V. In einem der Ladung zur mündlichen Verhandlung am 24. Mai 2007 beigefügten Bescheid teilte die Kammer ihre vorläufige Meinung bezüglich der Vorveröffentlichung des Dokuments D7 sowie der Zulassung des verspätet eingereichten Dokuments D7a mit und kündigte an, in der mündlichen Verhandlung neben der Frage der Zugänglichkeit der Dokumente D7 und D7a die Frage der Neuheit und erfinderischen Tätigkeit gegenüber D7 bzw. D7a (falls zugelassen) sowie D7 bzw. D7a (falls zugelassen) und D6 zu diskutieren.
VI. In der mündlichen Verhandlung reichte die Beschwerdegegnerin einen Hilfsantrag ein und beantragte, die Beschwerde zurückzuweisen und das Patent wie erteilt, hilfsweise mit den Ansprüchen gemäß Hilfsantrag aufrecht zu erhalten.
Die Beschwerdeführerin beantragte, die Entscheidung der Einspruchsabteilung aufzuheben und das Patent zu widerrufen.
VII. Am Ende der mündlichen Verhandlung verkündete der Vorsitzende die Entscheidung der Kammer.
VIII. Anspruch 1 wie erteilt lautet wie folgt:
"Schaltungsanordnung - insbesondere für Kraftfahrzeug-Bordnetze - mit mehreren von einem Mikrocomputer (1) beeinflußbaren, zur Ansteuerung von jeweils einem zugehörigen Verbraucher (71-7n) vorgesehenen Leistungshalbleiter-Endstufen (51-5n), die über jeweils einen mit dem Mikrocomputer kommunizierenden, aus einem Rechnersystem (21-2n) und einer Interface-Einrichtung (31-3n) bestehenden, zur Überwachung und Ansteuerung von zumindest einer Leistungshalbleiter-Endstufe (51-5n) bestimmten Schaltungskomplex (41-4n) an den Mikrocomputer (1) angeschlossen sind, wobei das Rechnersystem (21-2n) eines jeden Schaltungskomplexes (41-4n) mit zumindest einem einer der zugeordneten Leistungshalbleiter-Endstufen (51-5n) zugehörigen physikalischen Größe entsprechenden Wert beaufschlagt ist, dadurch gekennzeichnet, daß das Rechensystem (21-2n) eines jeden Schaltungskomplexes (41-4n) über die jeweils mit demselben verbundene Interface-Einrichtung (31-3n) der jeweils zugehörigen Leistungshalbleiter-Endstufe (51-5n) derart zugeordnet ist, daß jeder Schaltungskomplex (41-4n) einerseits auf unzulässige, recht zeitkritische Veränderungen der physikalischen Größe(n) direkt durch die Hardware der Interface-Einrichtung (31-3n) und andererseits auf unzulässige, weniger zeitkritische Veränderungen der physikalischen Größe(n) durch eine über den zum Mikrocomputer (1) bestehenden Kommunikationskanal (6) programmierbare Sicherungsfunktion reagiert, wobei diese programmierbare Sicherungsfunktion für die weniger zeitkritischen Veränderungen im Rechnersystem (21-2n) hinterlegt und auf die nachgeschaltete Leistungshalbleiter-Endstufe (51-5n) und/oder den zugehörigen Verbraucher (71-7n) abgestimmt ist."

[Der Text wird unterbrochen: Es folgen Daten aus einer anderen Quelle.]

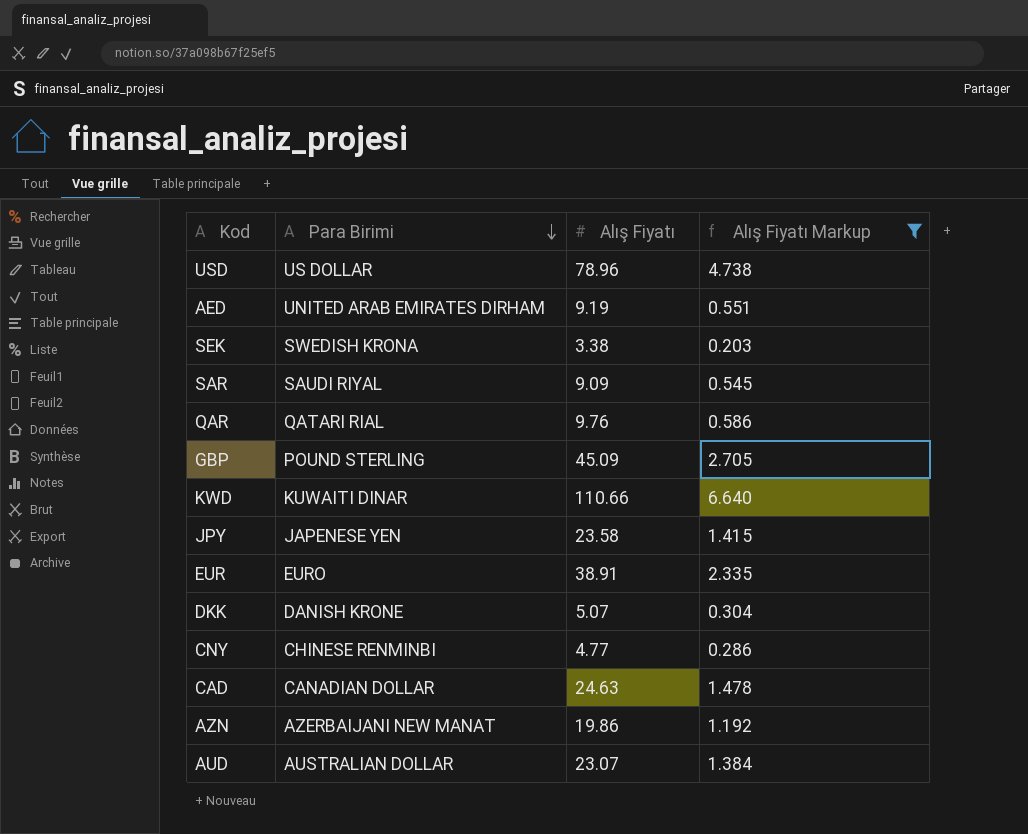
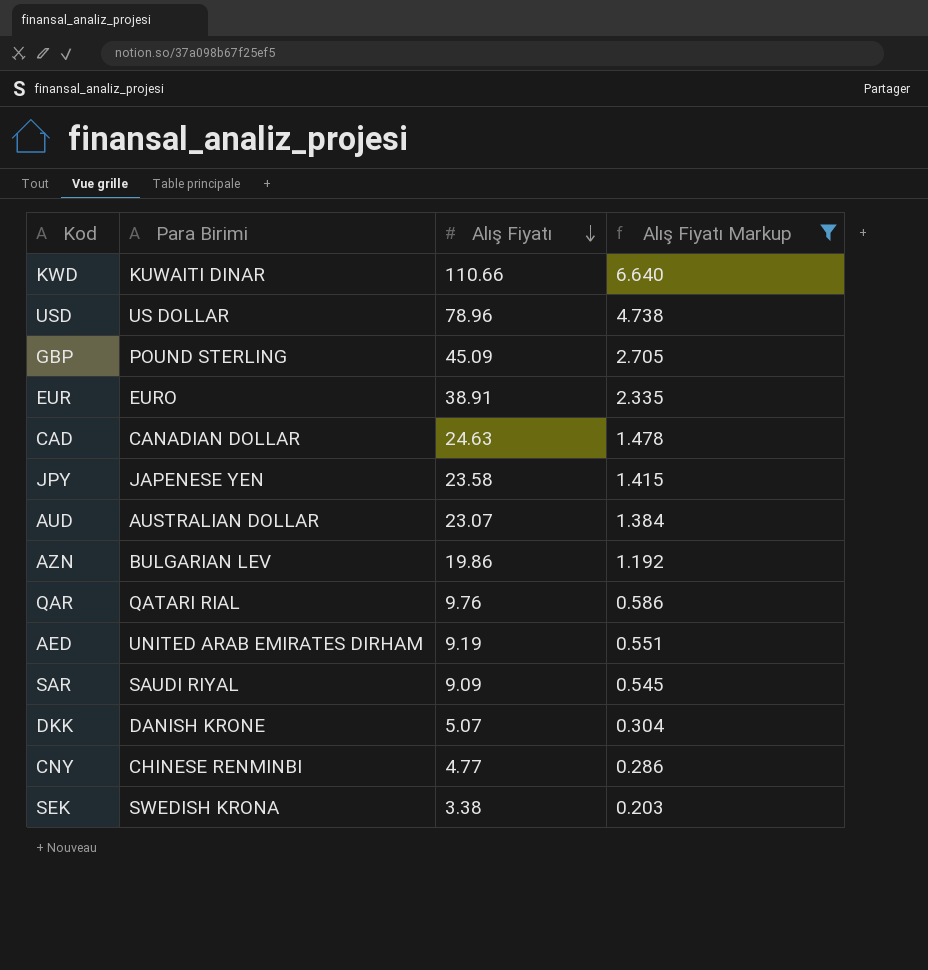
row order: Para Birimi descending -> Alış Fiyatı descending
AZN | Para Birimi: AZERBAIJANI NEW MANAT -> BULGARIAN LEV

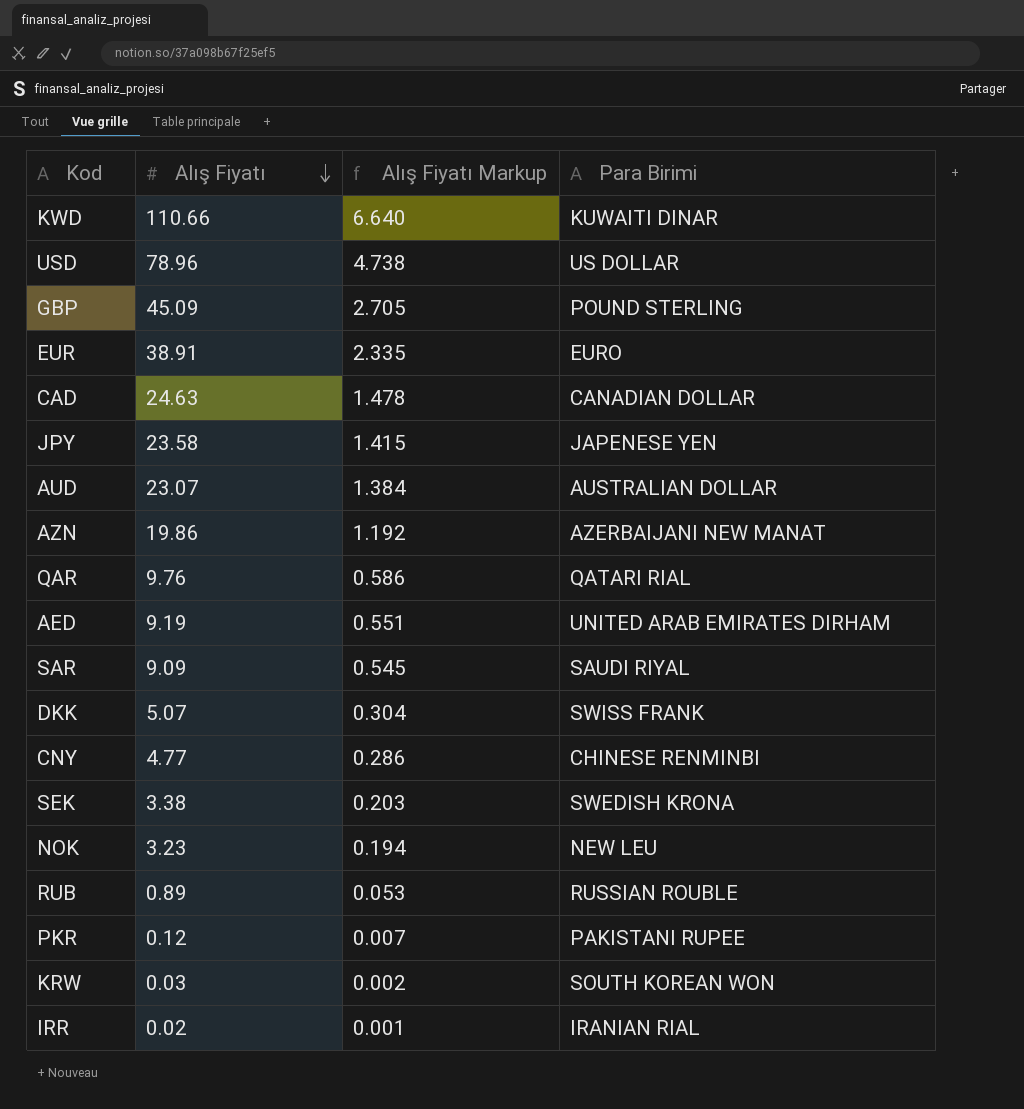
filter: Alış Fiyatı Markup >= 0.203 -> none
column Para Birimi | position: 2 -> 4
AZN | Para Birimi: BULGARIAN LEV -> AZERBAIJANI NEW MANAT
DKK | Para Birimi: DANISH KRONE -> SWISS FRANK

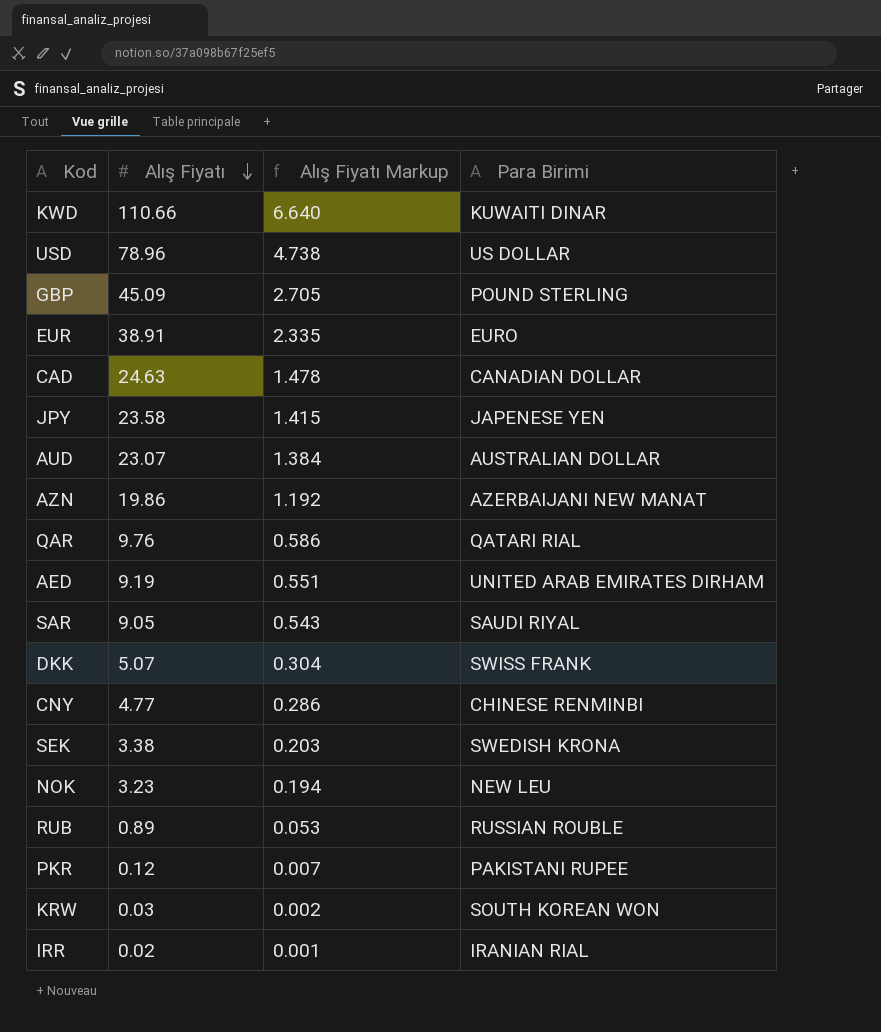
SAR | Alış Fiyatı: 9.09 -> 9.05
SAR | Alış Fiyatı Markup: 0.545 -> 0.543

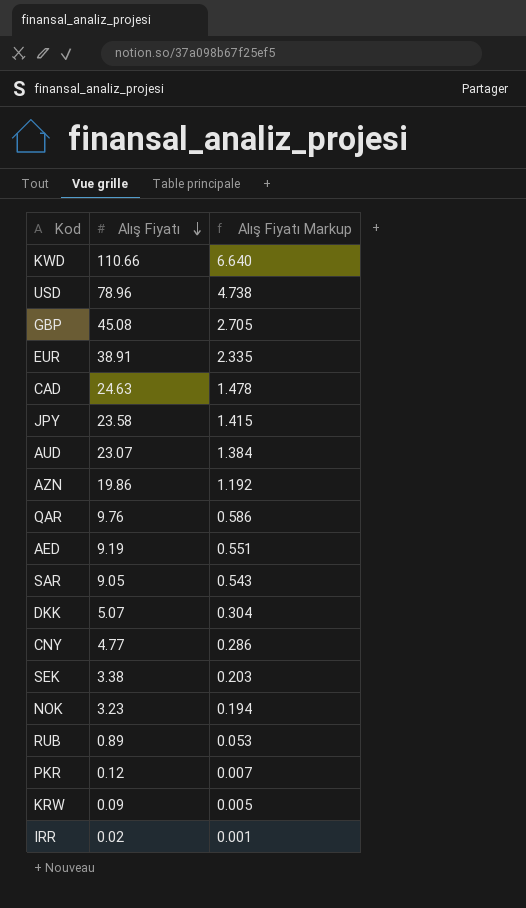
column Para Birimi | position: 4 -> none
GBP | Alış Fiyatı: 45.09 -> 45.08
KRW | Alış Fiyatı: 0.03 -> 0.09
KRW | Alış Fiyatı Markup: 0.002 -> 0.005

Anspruch 1 gemäß Hilfsantrag unterscheidet sich von Anspruch 1 wie erteilt durch die Einschränkung, dass die Interface-Einrichtung als so genannter ASIC-Baustein und das Rechnersystem als gegenüber dem Mikrocomputer begrenzt leistungsfähiger d.h. mit den zugeordneten Steuerungs- und Überwachungsaufgaben voll ausgelasteter Mikrocomputer ausgebildet ist.
Entscheidungsgründe
1. Hauptantrag
1.1 Technologischer Hintergrund
In einer Schaltungsanordnung zur Ansteuerung einer größeren Anzahl von Verbrauchern, z.B. Servopumpen, Kraftstoffpumpen, Lüfterantrieben, Glühlampen oder Ähnlichem in Kraftfahrzeugen, über zugehörige Leistungsendstufen, die von einem Mikrocomputer nach vorgegebenen Kriterien beeinflusst werden, müssen die Verbraucher und auch die damit verbundenen Leistungsendstufen vor Überlastung geschützt werden.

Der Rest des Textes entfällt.